Low home inventory and historically low mortgage rates have all increased the demand of the housing market. But there is some hope for homebuyers.
Reports show that some median home prices are starting to lower. For three months in a row, the annual price growth rate for homes has slowed.
Although this market remains unusual, the real estate market is likely to return to normal when mortgage prices rise.
This will take some time though. The real estate boom that we are in right now will not likely end until 2022 or maybe 2023.
While many people describe this market as a "bubble" because of unusual circumstances, reports say it is not. A bubble in the real estate market is often defined as a situation in which economic factors do not justify rising prices and high demands.
The trends we see in this market have been caused by significantly low mortgage rates and changes in desired housing.

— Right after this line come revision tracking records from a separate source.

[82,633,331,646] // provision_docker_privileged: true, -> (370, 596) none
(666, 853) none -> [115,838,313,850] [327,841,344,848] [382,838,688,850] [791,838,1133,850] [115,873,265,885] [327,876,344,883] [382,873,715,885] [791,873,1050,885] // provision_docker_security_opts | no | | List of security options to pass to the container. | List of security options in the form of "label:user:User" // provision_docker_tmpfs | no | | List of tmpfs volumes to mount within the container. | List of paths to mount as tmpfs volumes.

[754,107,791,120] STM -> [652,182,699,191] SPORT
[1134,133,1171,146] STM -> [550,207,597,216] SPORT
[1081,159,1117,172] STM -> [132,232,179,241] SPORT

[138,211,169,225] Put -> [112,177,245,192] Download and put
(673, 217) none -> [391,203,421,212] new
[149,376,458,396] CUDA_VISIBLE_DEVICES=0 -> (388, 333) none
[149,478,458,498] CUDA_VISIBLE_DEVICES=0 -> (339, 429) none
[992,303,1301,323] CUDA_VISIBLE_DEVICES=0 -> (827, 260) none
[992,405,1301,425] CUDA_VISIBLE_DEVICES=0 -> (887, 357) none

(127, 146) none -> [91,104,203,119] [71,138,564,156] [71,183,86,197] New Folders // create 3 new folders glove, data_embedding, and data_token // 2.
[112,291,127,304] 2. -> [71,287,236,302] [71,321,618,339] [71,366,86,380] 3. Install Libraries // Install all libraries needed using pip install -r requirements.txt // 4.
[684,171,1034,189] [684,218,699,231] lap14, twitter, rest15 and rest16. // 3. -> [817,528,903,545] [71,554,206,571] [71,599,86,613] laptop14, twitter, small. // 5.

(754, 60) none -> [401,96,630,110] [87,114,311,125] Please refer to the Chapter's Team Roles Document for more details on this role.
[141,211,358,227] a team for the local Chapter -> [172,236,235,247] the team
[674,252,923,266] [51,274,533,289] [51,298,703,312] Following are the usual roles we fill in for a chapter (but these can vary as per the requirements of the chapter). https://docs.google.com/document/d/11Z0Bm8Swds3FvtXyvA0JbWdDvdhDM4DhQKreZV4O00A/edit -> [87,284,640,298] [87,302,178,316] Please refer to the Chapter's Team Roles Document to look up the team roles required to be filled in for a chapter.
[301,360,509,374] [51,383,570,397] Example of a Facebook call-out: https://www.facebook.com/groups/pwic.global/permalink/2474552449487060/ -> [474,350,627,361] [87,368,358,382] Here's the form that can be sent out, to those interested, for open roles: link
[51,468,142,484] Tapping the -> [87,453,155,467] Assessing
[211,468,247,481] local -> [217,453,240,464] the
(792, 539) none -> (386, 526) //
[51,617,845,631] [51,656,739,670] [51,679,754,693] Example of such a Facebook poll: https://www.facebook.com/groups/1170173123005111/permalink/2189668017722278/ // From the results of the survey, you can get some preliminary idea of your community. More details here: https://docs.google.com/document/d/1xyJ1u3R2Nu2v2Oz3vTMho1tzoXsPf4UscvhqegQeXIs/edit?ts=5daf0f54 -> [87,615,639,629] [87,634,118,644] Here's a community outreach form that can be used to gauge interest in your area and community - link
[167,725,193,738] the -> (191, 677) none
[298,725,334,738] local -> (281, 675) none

When the pandemic started, more people were spending time at home due to remote working. With more time at home, people needed larger at-home workspaces or sought to live in a less populated place due to COVID infection concerns.
Economists believe that mortgage rates are likely to rise in 2022 because financial markets will expect inflation. An increase in mortgage rates will slow the market, making 2022 and 2023 a better time to buy.
Making a Decision in This Market
The Pennsylvania real estate market will benefit sellers more than buyers. With homes selling at higher than usual prices and quickly, now is the time to sell.
And if you're looking to buy, be prepared to pay more or plan to wait a bit until prices lower. Either way, if you're buying or selling, this market is moving quickly.